General Information
It has never been easy to find satisfactory criteria for defining the group of microorganisms which is regarded as “bacteria”. Most bacteria are very tiny, far smaller than the individual cells in the body of a multi-cellular plant or animal. In fact, some bacteria are as small as some of the largest viruses. However, even the smallest bacteria are fundamentally different from viruses in that they are cellular and they always contain both RNA and DNA.
There are many types of true bacteria or eubacteria. Most of which are small, unicellular organisms of various shapes equipped with rigid cell walls and often capable of locomotion in a liquid medium. Many unicellular true bacteria are from 0.5 to 1.5 microns in diameter and not more than 10 microns in length. A few organisms have considerably larger dimensions, but are also considered since they can be linked to the smaller bacteria.
Three basic forms of bacteria occur:
(1) spheres (cocci),
(2) cylinders with squared or rounded ends sometimes-assuming an almost elipsoidal shape (bacilli), and
(3) curved rods consisting of a single half turn (vibrios) or one to several complete helices (spirilla).
Motility is probably universal in the curved eubacteria, common in the cylindrical forms, and extremely rare in the spherical ones. Its occurrence is associated with the presence of locomotor orginals known as flagella which are very fine hair-like structures.
Multiplication of bacteria is accomplished by binary transverse fission. Sometimes cells remain attached after division forming small and characteristically arranged aggregates. Thus, spherical eubacteria may occur as chains (streptococcus type), as tetrads, or as cubical packets (sarcina type). Chain formation also commonly occurs in certain rod shaped eubacteria, notably some of those that form endospores.
A highly characteristic resting structure known as an endospore is produced by many true bacteria. One endospore arises in each vegetative cell by a process of free cell formation during which part of the cytoplasm is surrounded and cut off from the rest of the highly refractal and impermeable wall.
The endospore may then be liberated by the disintegration of the remaining cytoplasm and the surrounding vegetative cell wall. The formation of endospores is fairly common in rod shaped eubacteria.
Some true bacteria are capable of secreting extracellular structures known as capsules, stalks and sheaths. Capsule formation is quite common and consists in the deposition about the cell of a slime layer which may extend for a distance several times the diameter of the cell itself. The extent or physical sharpness and permanence of this slime layer are exceedingly variable being conditioned by such factors as the properties of the capsular arterial (in other words, its solubility in water) and the kind and amount of nutrients available.

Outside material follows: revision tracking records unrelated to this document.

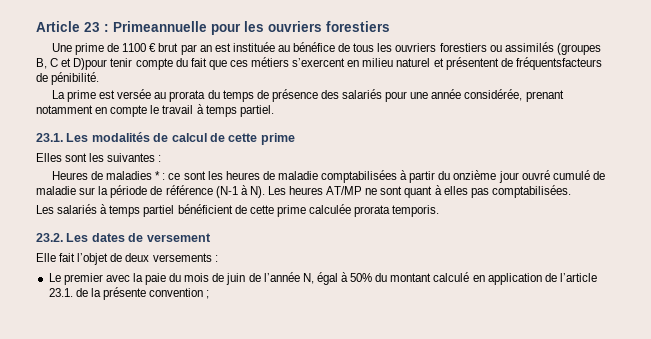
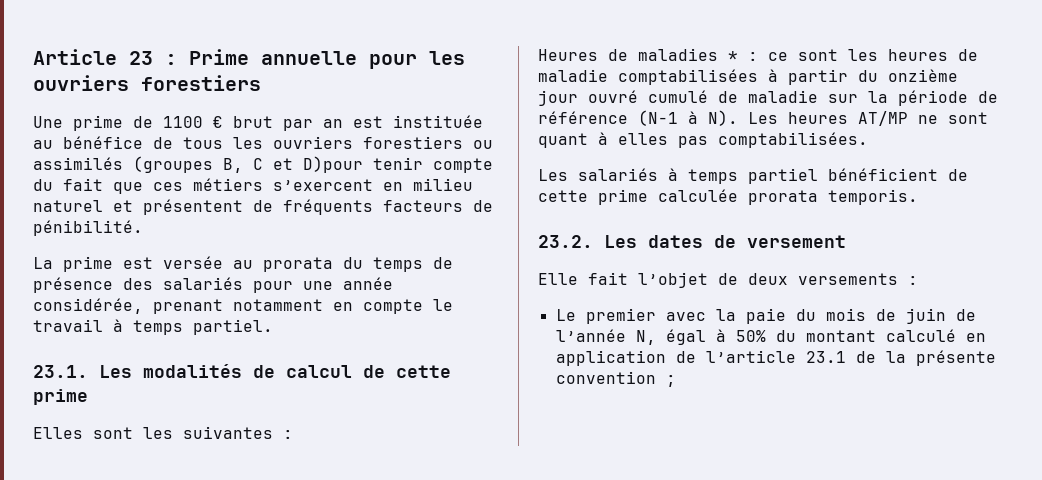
- Article 23 : Primeannuelle pour les ouvriers forestiers
+ Article 23 : Prime annuelle pour les ouvriers forestiers
- Une prime de 1100 € brut par an est instituée au bénéfice de tous les ouvriers forestiers ou assimilés (groupes B, C et D)pour tenir compte du fait que ces métiers s’exercent en milieu naturel et présentent de fréquentsfacteurs de pénibilité.
+ Une prime de 1100 € brut par an est instituée au bénéfice de tous les ouvriers forestiers ou assimilés (groupes B, C et D)pour tenir compte du fait que ces métiers s’exercent en milieu naturel et présentent de fréquents facteurs de pénibilité.
- Le premier avec la paie du mois de juin de l’année N, égal à 50% du montant calculé en application de l’article 23.1. de la présente convention ;
+ Le premier avec la paie du mois de juin de l’année N, égal à 50% du montant calculé en application de l’article 23.1 de la présente convention ;

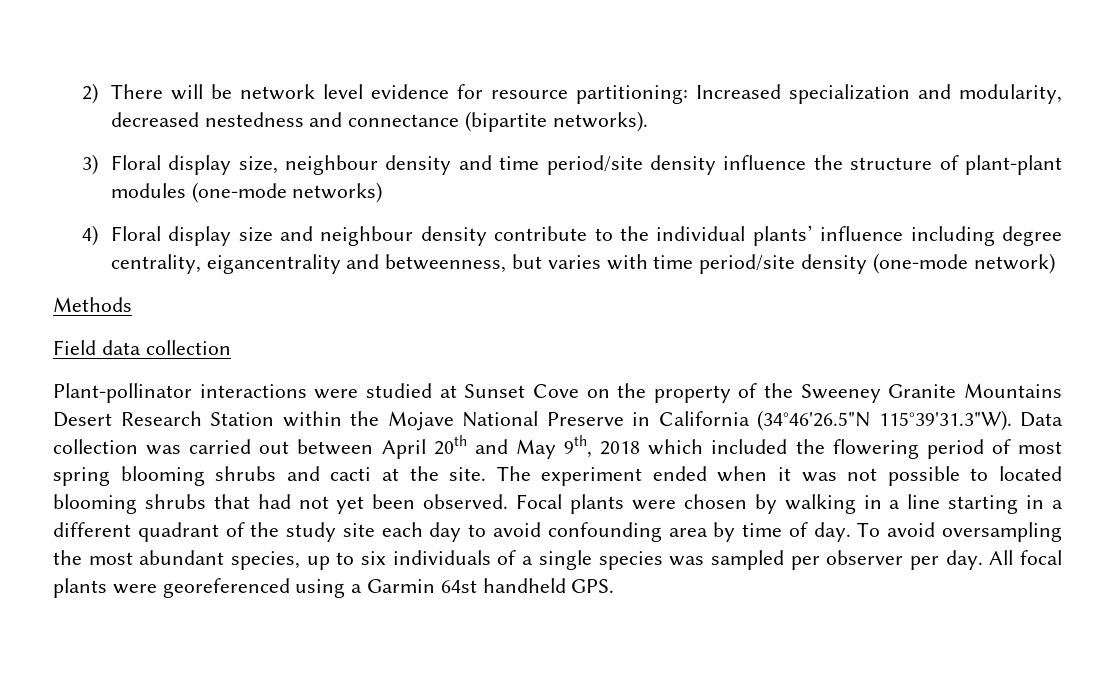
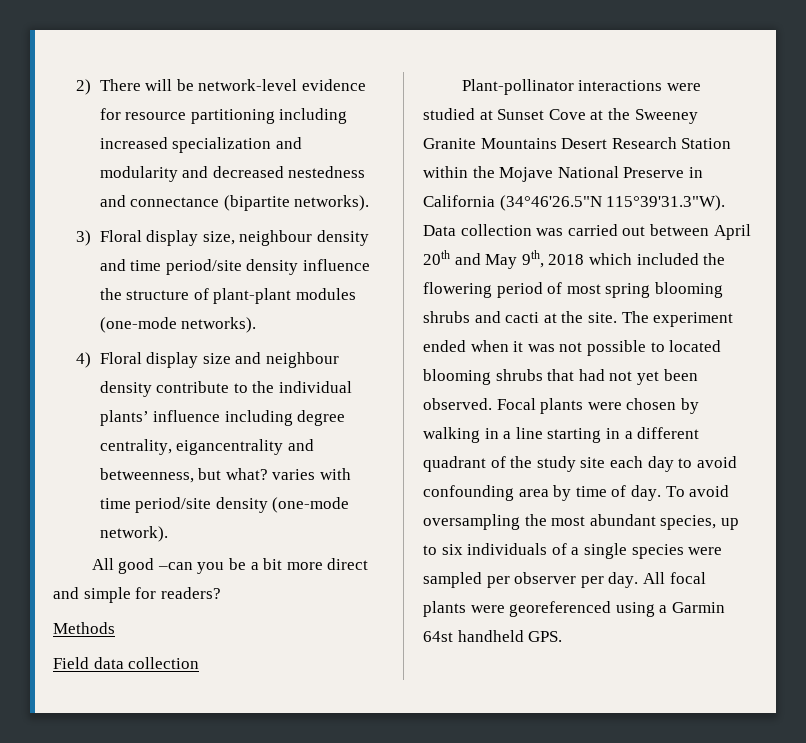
- 2) There will be network level evidence for resource partitioning: Increased specialization and modularity, decreased nestedness and connectance (bipartite networks).
+ 2) There will be network-level evidence for resource partitioning including increased specialization and modularity and decreased nestedness and connectance (bipartite networks).
- 3) Floral display size, neighbour density and time period/site density influence the structure of plant-plant modules (one-mode networks)
+ 3) Floral display size, neighbour density and time period/site density influence the structure of plant-plant modules (one-mode networks).
- 4) Floral display size and neighbour density contribute to the individual plants’ influence including degree centrality, eigancentrality and betweenness, but varies with time period/site density (one-mode network)
+ 4) Floral display size and neighbour density contribute to the individual plants’ influence including degree centrality, eigancentrality and betweenness, but what? varies with time period/site density (one-mode network).
+ All good –can you be a bit more direct and simple for readers?
- Plant-pollinator interactions were studied at Sunset Cove on the property of the Sweeney Granite Mountains Desert Research Station within the Mojave National Preserve in California (34°46'26.5"N 115°39'31.3"W). Data collection was carried out between April 20th and May 9th, 2018 which included the flowering period of most spring blooming shrubs and cacti at the site.
+ Plant-pollinator interactions were studied at Sunset Cove at the Sweeney Granite Mountains Desert Research Station within the Mojave National Preserve in California (34°46'26.5"N 115°39'31.3"W). Data collection was carried out between April 20th and May 9th, 2018 which included the flowering period of most spring blooming shrubs and cacti at the site.
- To avoid oversampling the most abundant species, up to six individuals of a single species was sampled per observer per day.
+ To avoid oversampling the most abundant species, up to six individuals of a single species were sampled per observer per day.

Stalk formation is also probably not uncommon, particularly in habitats that are low in dissolved nutrients. Most simple stalked eubacteria (caulobacter type) consists of single cells attached at one end to the substrate by a hold fast or short stalk and equipped at the other end with one or more polar flagella. There is some evidence to suggest that organisms of the caulobacter type are free swimming in environments rich in nutrients and become cessal only when the supply of nutrients falls to a low level.
The majority of unicellular, true bacteria are non-photosynthetic, but there are a few photosynthetic forms. These green and purple eubacteria are the only organisms commonly regarded as bacteria that are characterized by a photosynthetic type of metabolism.
Like the blue-green algae, they show no microscopically observable localization of photosynthetic pigments within the cell (chloroplasts are absent).
The two major assemblages for that are used for the general designations of “swimming bacteria” and “gliding bacteria” include the bulk of the bacteria. Outside these designations, there remain a few small groups, which for one reason or another, cannot be fitted satisfactorily into either major category, yet have properties that allow them to be regarded as bacteria. Of these, the most important are the spirochaetes.
Spirochaetes are unicellular organisms with highly flexible spiral cells. The spirochaetal cell is extremely slender (sometimes no more than 0.3 microns in diameter). They can be divided into two subgroups which are distinguished on the basis of the length of the cell.
Cells of the smallforms (leptospiro type) rarely exceed 10 microns in length, whereas cells of large forms (spirochaeta type) may attain lengths of several hundred microns.
Spirochaetes are motile in a liquid medium and there is good evidence for the occurrence of flagella on some of the small cell forms. In spite of this, their slenderness and above all, their flexibility can easily serve to distinguish them from spiral eubacteria.